Otto disgraziati che indossando maschere di Dalì cercano di assediare la Zecca di Madrid, per produrre soldi da portare a casa propria. Buttata lì così sembra più una barzelletta, invece stiamo parlando di una serie tv che ha fatto molto parlare di sé e lo farà ancora, perché la terza stagione uscirà nel 2019. Voi la state aspettando?

"La casa di carta" è una serie televisiva spagnola, le cui puntate in versione originale presentano una lunghezza di 70-75 minuti, mentre nella versione per "Netflix" si è scelto di stringere gli episodi facendoli da 40-60 minuti, pertanto la serie e divisa in parte 1 e parte 2. Quindi in Spagna quante sono le serie effettive? Credo una o tutte quelle che volete, non penso di averlo capito.
Gli otto disgraziati compiono il loro colpo sotto la guida di un personaggio chiamato "Il Professore", che sembra sapere quello che fa... finché gran parte dei suoi intenti puri non va in frantumi. Credo che neanche facendo un cocktail tra Tokio e Berlino si riesca a raggiungere il suo stesso equivalente di sviste e questioni imbarazzanti; e sì che i due sembravano usciti da uno spettacolo comico.

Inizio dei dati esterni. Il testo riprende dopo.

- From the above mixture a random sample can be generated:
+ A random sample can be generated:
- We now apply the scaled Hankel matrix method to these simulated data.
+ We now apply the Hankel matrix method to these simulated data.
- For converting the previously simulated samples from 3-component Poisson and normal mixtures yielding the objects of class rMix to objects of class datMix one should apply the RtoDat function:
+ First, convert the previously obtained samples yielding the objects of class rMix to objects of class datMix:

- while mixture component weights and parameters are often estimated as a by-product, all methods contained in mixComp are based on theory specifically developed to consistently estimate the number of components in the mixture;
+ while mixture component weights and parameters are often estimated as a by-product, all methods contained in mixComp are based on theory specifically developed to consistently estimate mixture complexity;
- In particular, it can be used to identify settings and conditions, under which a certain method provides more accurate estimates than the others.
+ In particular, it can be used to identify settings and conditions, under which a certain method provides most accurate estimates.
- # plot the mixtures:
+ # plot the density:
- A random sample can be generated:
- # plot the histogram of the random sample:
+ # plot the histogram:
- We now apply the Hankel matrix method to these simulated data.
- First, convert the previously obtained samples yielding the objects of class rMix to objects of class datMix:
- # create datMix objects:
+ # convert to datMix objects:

I rapinatori, sotto questa impeccabile guida assumono nomi di città per nascondere agli altri i propri (ma praticamente andranno a presentarsi tutti o la polizia scoprirà alcune loro identità), per andare a chiamarsi Tokio (la narratrice), Mosca, Berlino, Nairobi, Rio, Denver, Oslo ed Helsinki. I luoghi che gli otto si sono scelti, rispecchiano i loro caratteri in maniera cristallina.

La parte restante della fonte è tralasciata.